Each image should be skipped while the records are restated word for word.

——

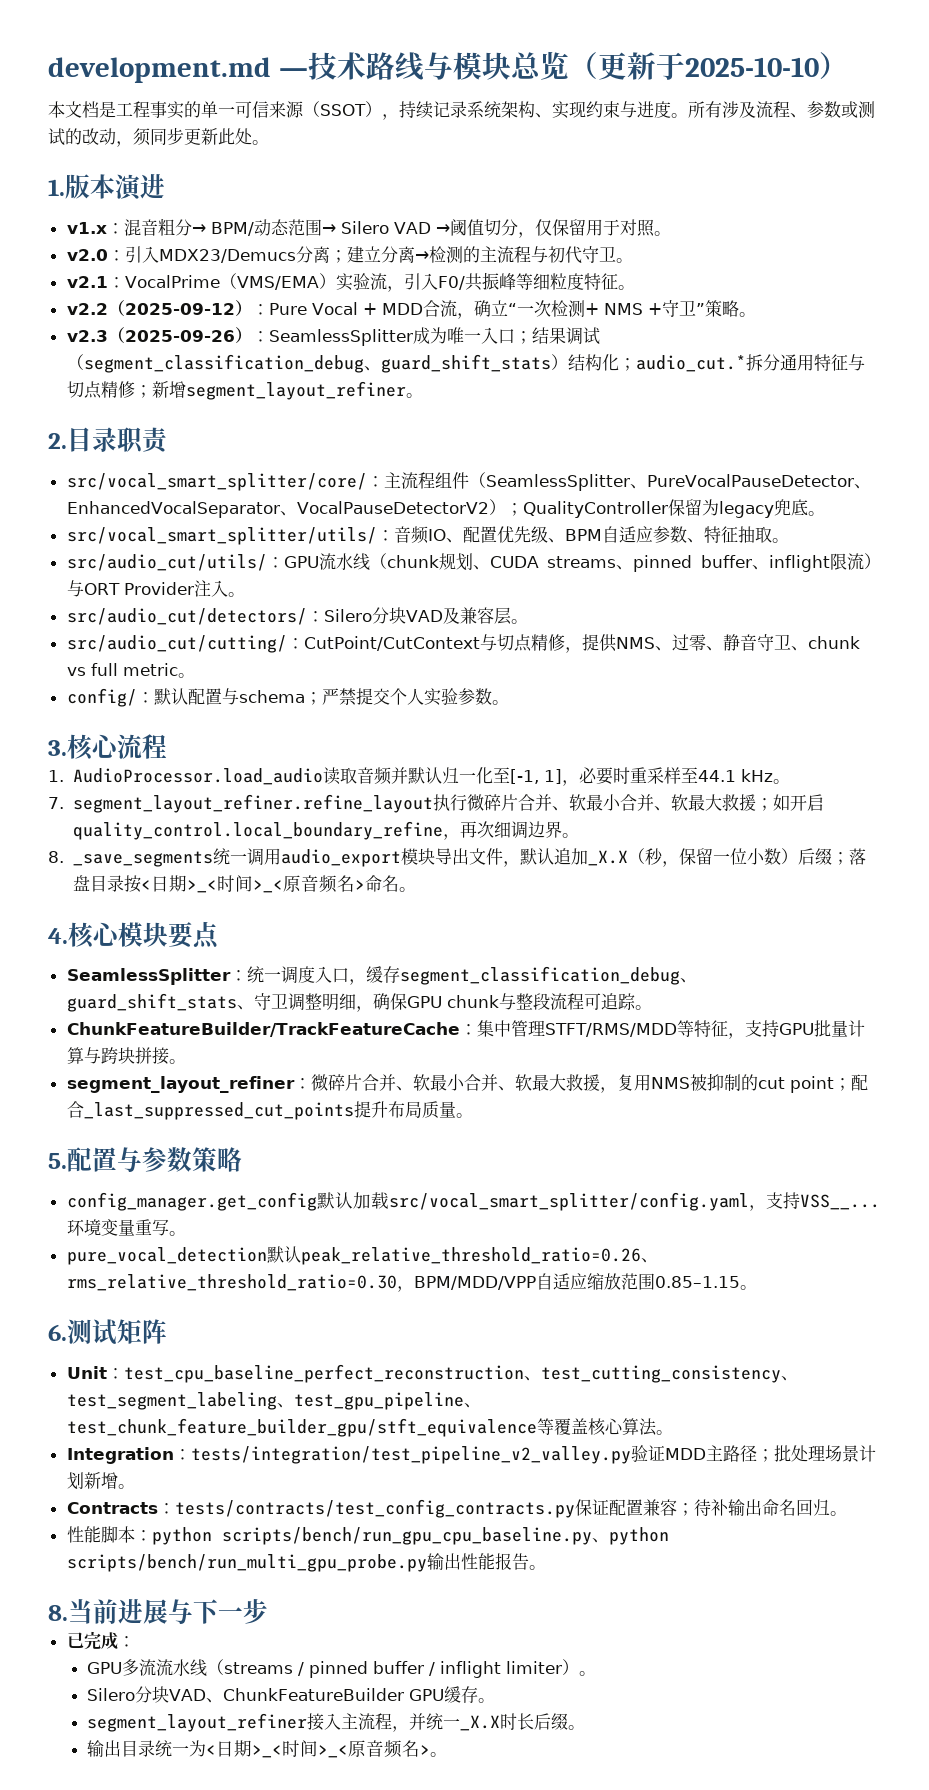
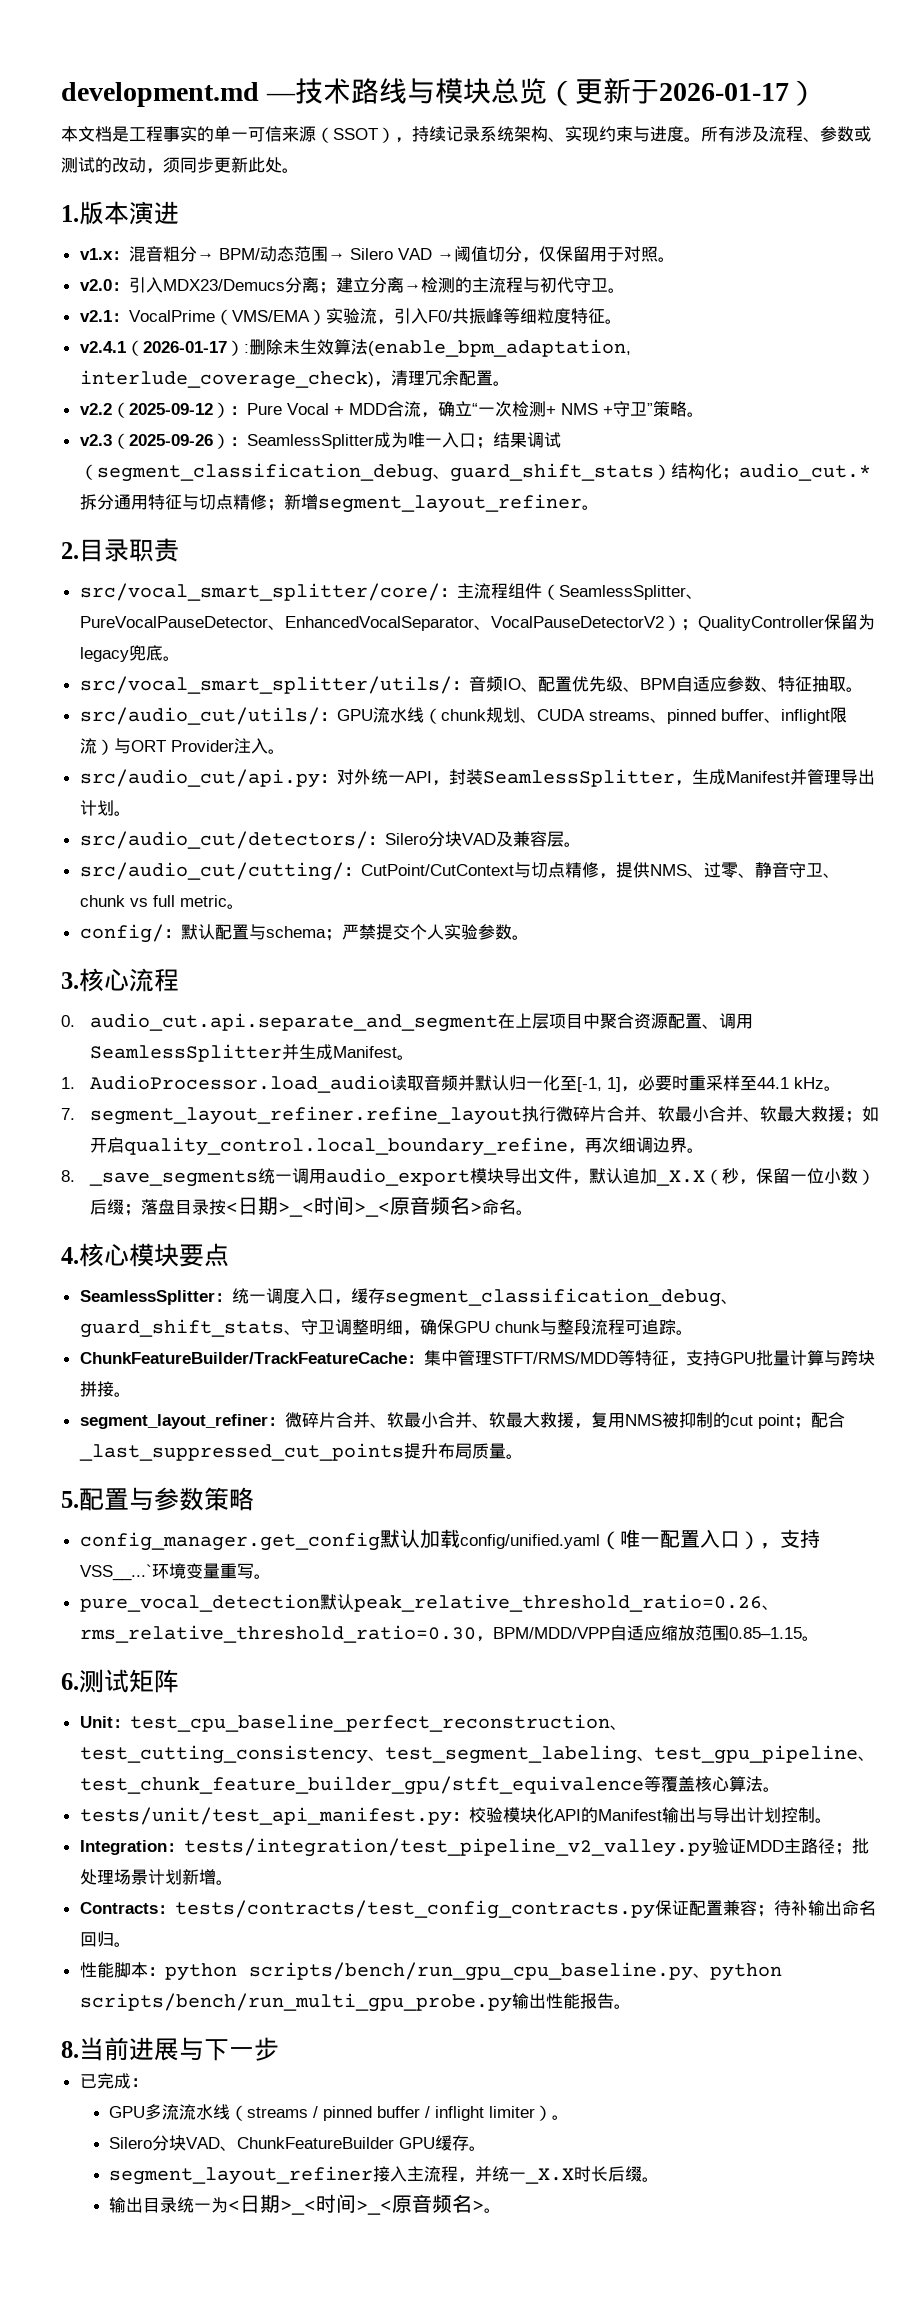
- development.md —技术路线与模块总览（更新于2025-10-10）
+ development.md —技术路线与模块总览（更新于2026-01-17）
+ v2.4.1（2026-01-17）:删除未生效算法(enable_bpm_adaptation, interlude_coverage_check)，清理冗余配置。
+ src/audio_cut/api.py：对外统一API，封装SeamlessSplitter，生成Manifest并管理导出计划。
+ 0. audio_cut.api.separate_and_segment在上层项目中聚合资源配置、调用SeamlessSplitter并生成Manifest。
- config_manager.get_config默认加载src/vocal_smart_splitter/config.yaml，支持VSS__...环境变量重写。
+ config_manager.get_config默认加载config/unified.yaml（唯一配置入口），支持VSS__...`环境变量重写。
+ tests/unit/test_api_manifest.py：校验模块化API的Manifest输出与导出计划控制。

——

▶ _Solution for this exercise_:
- development.md —技术路线与模块总览（更新于2025-10-10）
+ development.md —技术路线与模块总览（更新于2026-01-17）
+ v2.4.1（2026-01-17）:删除未生效算法(enable_bpm_adaptation, interlude_coverage_check)，清理冗余配置。
+ src/audio_cut/api.py：对外统一API，封装SeamlessSplitter，生成Manifest并管理导出计划。
+ 0. audio_cut.api.separate_and_segment在上层项目中聚合资源配置、调用SeamlessSplitter并生成Manifest。
- config_manager.get_config默认加载src/vocal_smart_splitter/config.yaml，支持VSS__...环境变量重写。
+ config_manager.get_config默认加载config/unified.yaml（唯一配置入口），支持VSS__...`环境变量重写。
+ tests/unit/test_api_manifest.py：校验模块化API的Manifest输出与导出计划控制。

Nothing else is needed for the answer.